Data listing section start
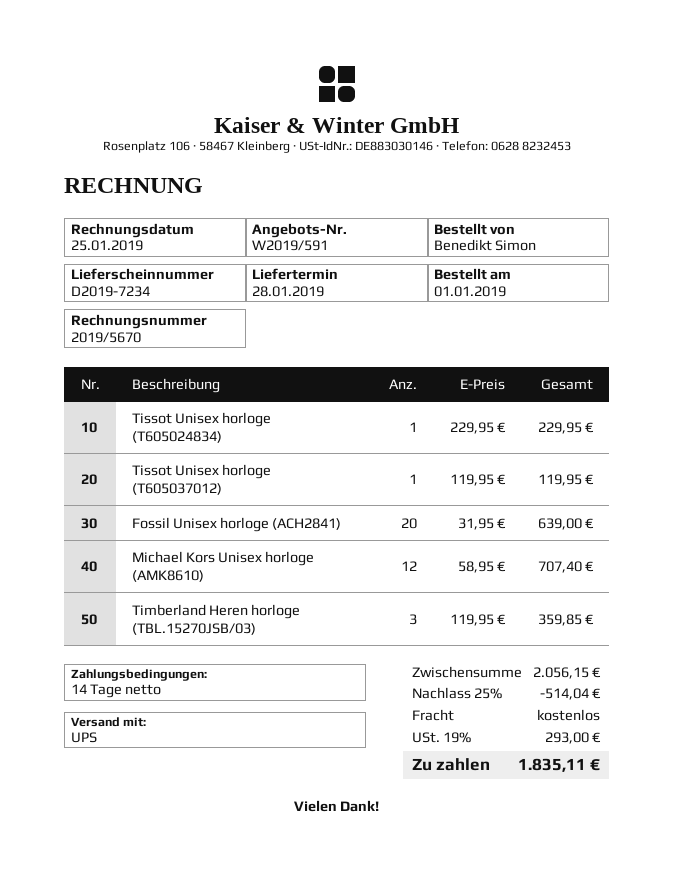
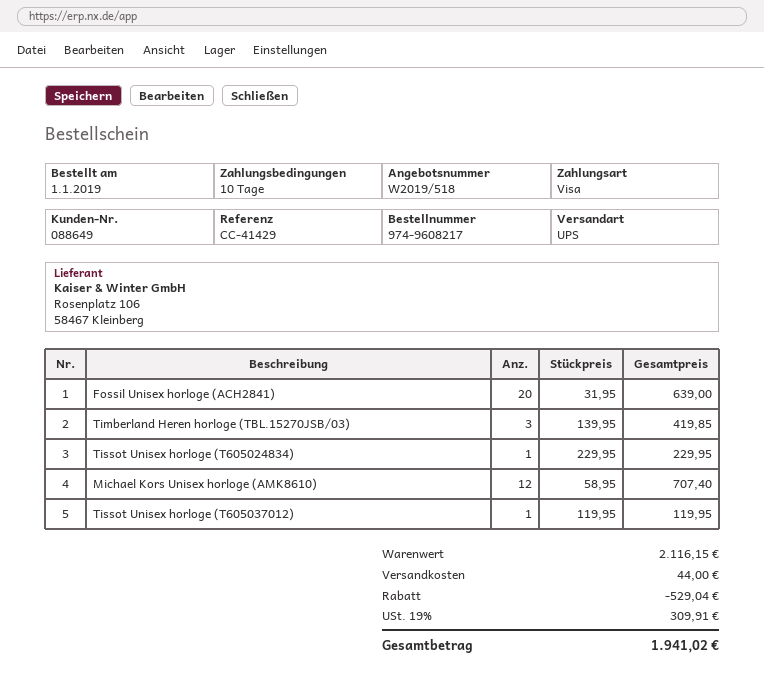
quote number: W2019/591 -> W2019/518
payment terms: 14 days -> 10 days
Timberland Heren horloge (TBL.15270JSB/03): 3 x 119.95 = 359.85 -> 3 x 139.95 = 419.85
subtotal: 2056.15 -> 2116.15
discount: 514.04 -> 529.04
shipping: 0.00 -> 44.00
tax: 19% = 293.00 -> 19% = 309.91
total: 1835.11 -> 1941.02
Data listing section end
> **Task brief**:
Reproduce everything above exactly, images excluded.

> **Solution for this exercise**:
quote number: W2019/591 -> W2019/518
payment terms: 14 days -> 10 days
Timberland Heren horloge (TBL.15270JSB/03): 3 x 119.95 = 359.85 -> 3 x 139.95 = 419.85
subtotal: 2056.15 -> 2116.15
discount: 514.04 -> 529.04
shipping: 0.00 -> 44.00
tax: 19% = 293.00 -> 19% = 309.91
total: 1835.11 -> 1941.02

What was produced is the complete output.